## TASK TO CARRY OUT
Copy, exactly as written, the lines that begin at the one containing "- git clone" and end at the one containing "- The service". Skip any pictures in the data below.

## RECORDS FOR THE EXERCISE
++++++++++
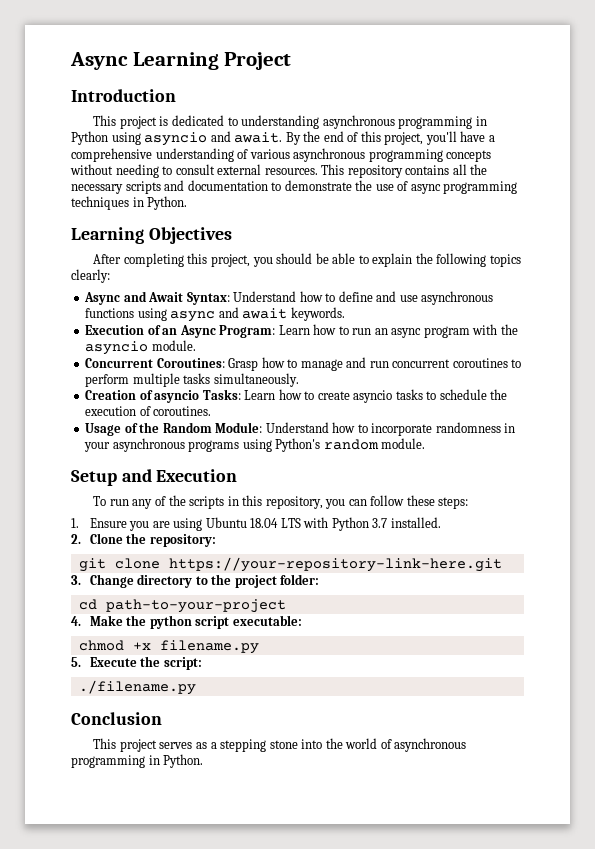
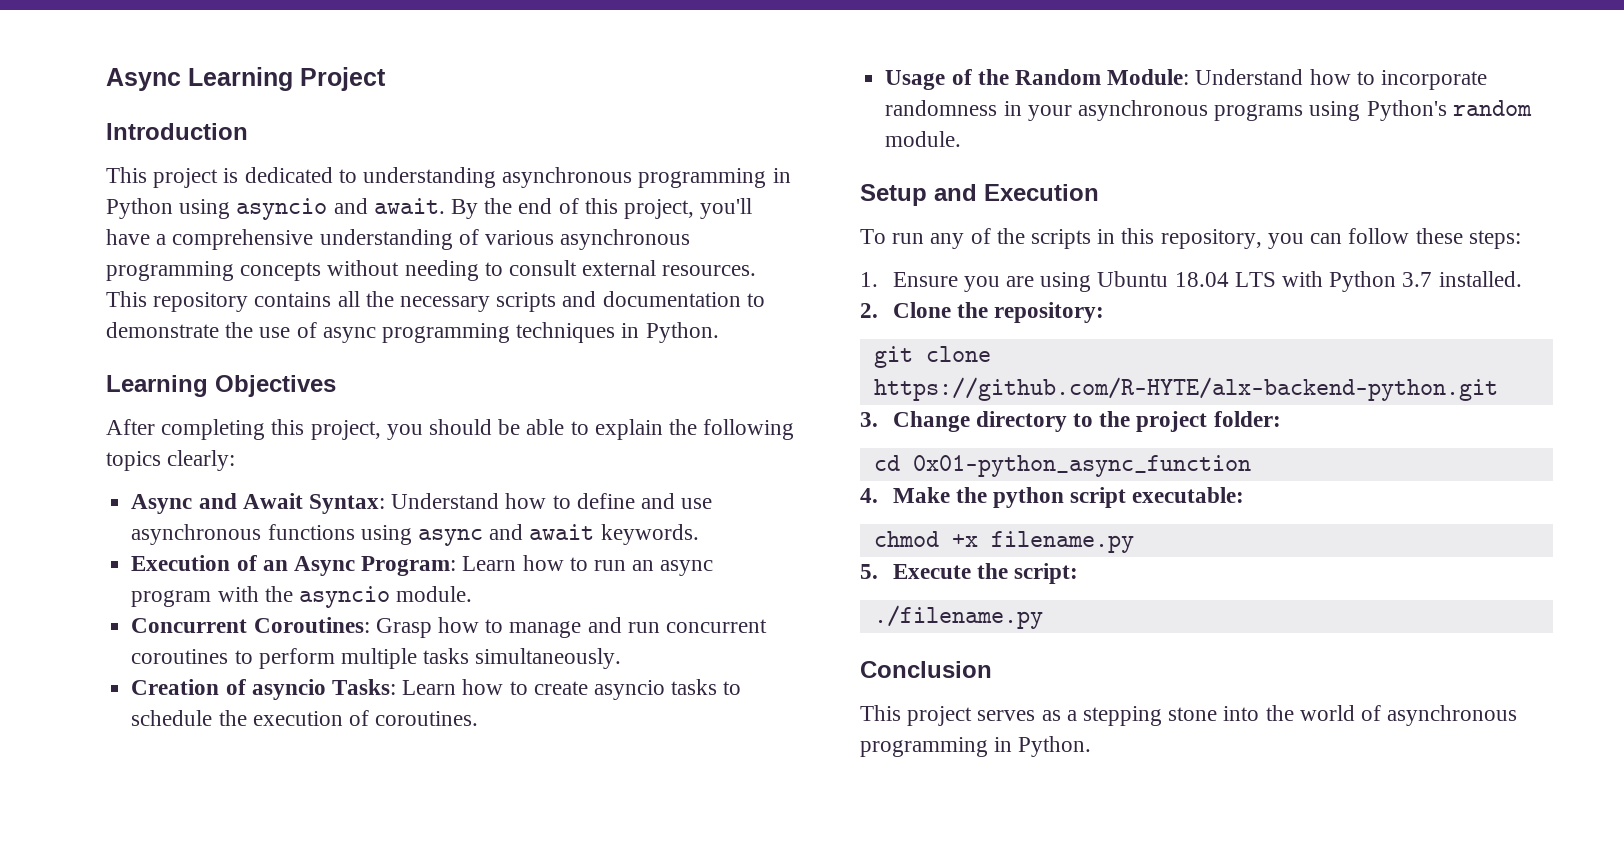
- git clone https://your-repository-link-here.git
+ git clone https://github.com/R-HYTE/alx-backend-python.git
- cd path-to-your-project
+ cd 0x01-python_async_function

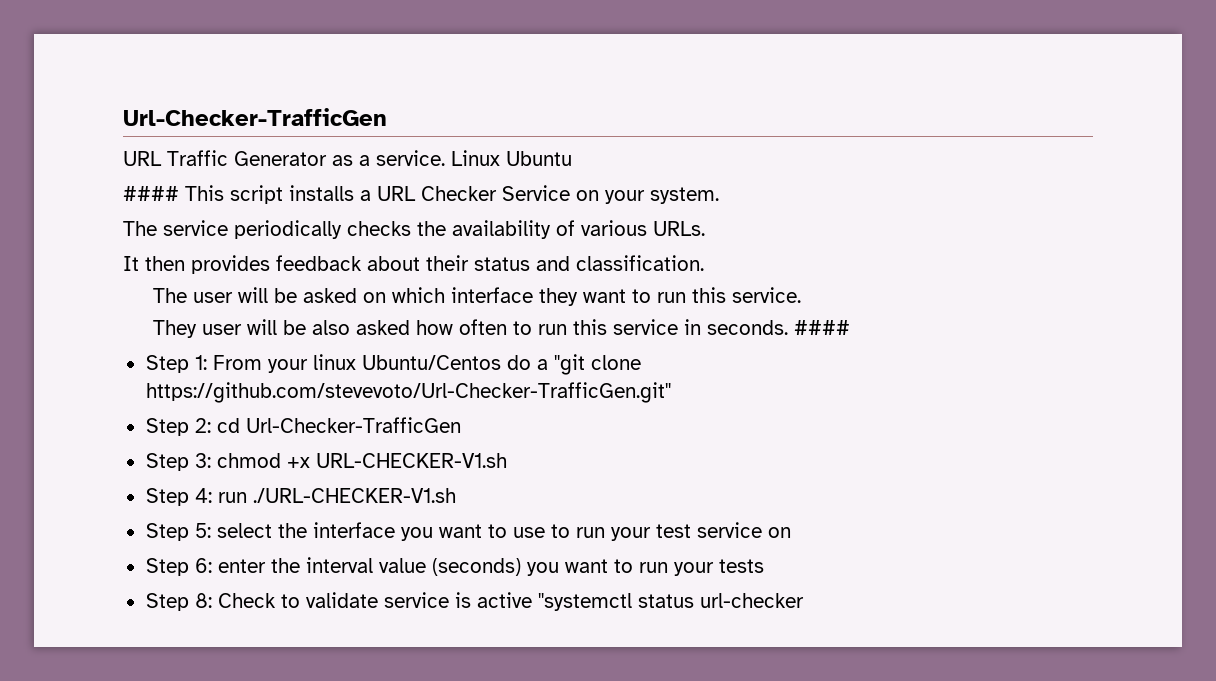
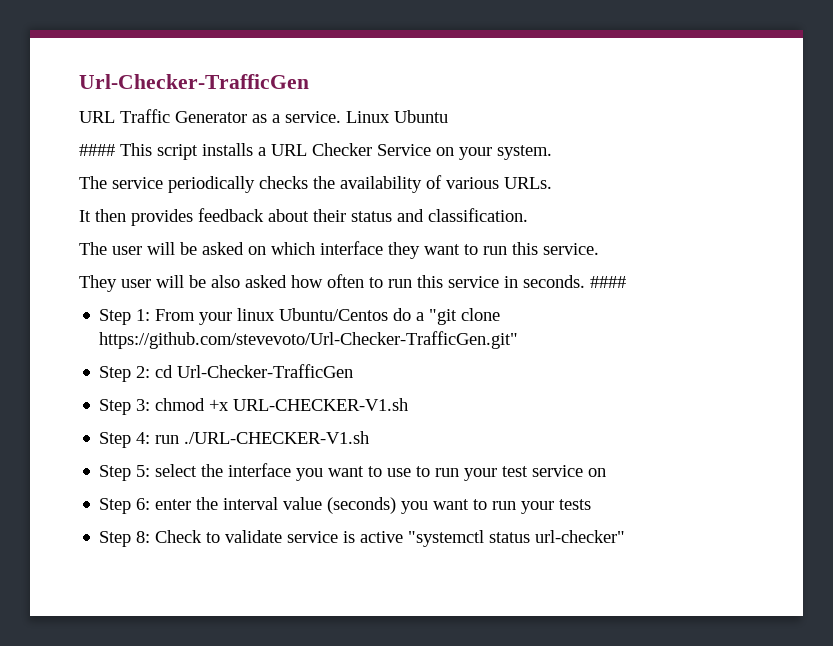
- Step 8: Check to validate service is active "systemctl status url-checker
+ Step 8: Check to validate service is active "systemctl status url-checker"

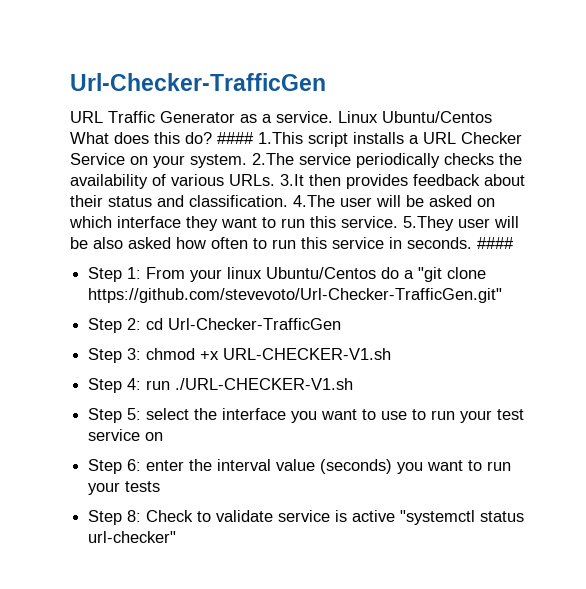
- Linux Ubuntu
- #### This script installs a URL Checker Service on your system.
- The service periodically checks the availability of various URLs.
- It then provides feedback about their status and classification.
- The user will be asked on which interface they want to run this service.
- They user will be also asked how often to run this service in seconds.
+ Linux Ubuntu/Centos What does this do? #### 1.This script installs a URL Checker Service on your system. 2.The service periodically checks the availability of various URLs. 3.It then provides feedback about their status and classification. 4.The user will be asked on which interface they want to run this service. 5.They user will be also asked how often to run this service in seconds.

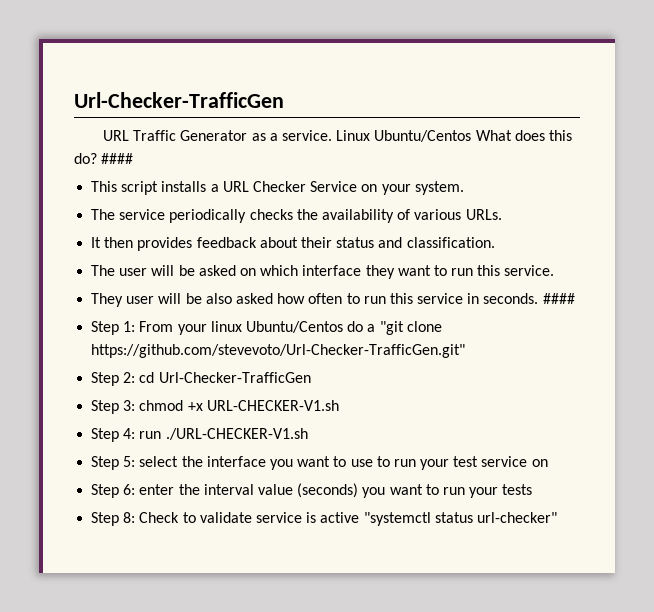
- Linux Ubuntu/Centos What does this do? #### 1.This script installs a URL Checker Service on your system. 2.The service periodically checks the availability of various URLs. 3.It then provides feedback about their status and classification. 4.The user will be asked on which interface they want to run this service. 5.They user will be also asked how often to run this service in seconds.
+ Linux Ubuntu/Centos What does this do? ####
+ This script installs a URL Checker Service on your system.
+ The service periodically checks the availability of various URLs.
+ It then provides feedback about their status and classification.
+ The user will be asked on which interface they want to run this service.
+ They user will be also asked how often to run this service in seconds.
++++++++++
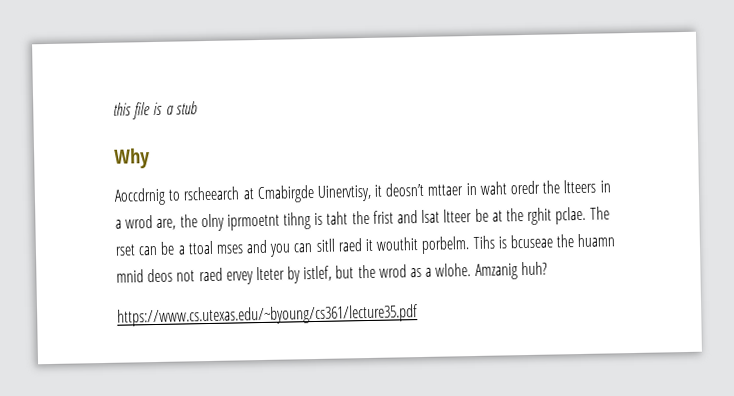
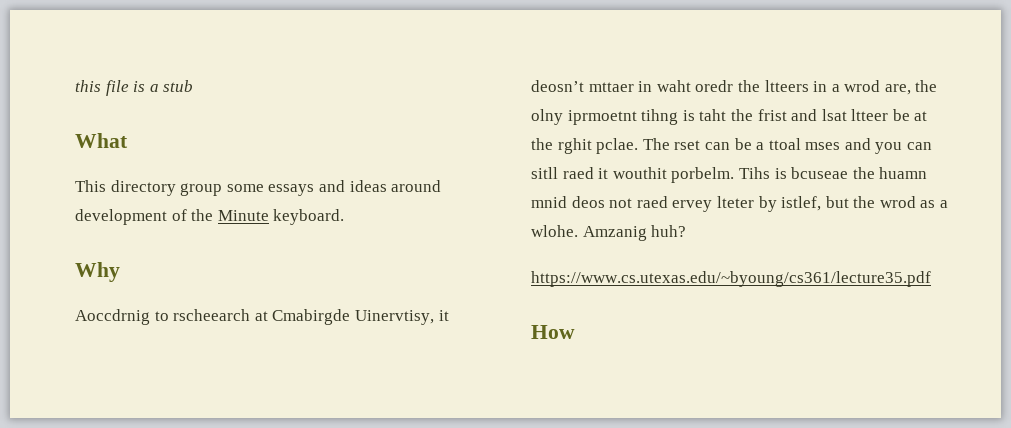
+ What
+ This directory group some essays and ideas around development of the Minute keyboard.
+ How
++++++++++
## TASK RESULT
- git clone https://your-repository-link-here.git
+ git clone https://github.com/R-HYTE/alx-backend-python.git
- cd path-to-your-project
+ cd 0x01-python_async_function

- Step 8: Check to validate service is active "systemctl status url-checker
+ Step 8: Check to validate service is active "systemctl status url-checker"

- Linux Ubuntu
- #### This script installs a URL Checker Service on your system.
- The service periodically checks the availability of various URLs.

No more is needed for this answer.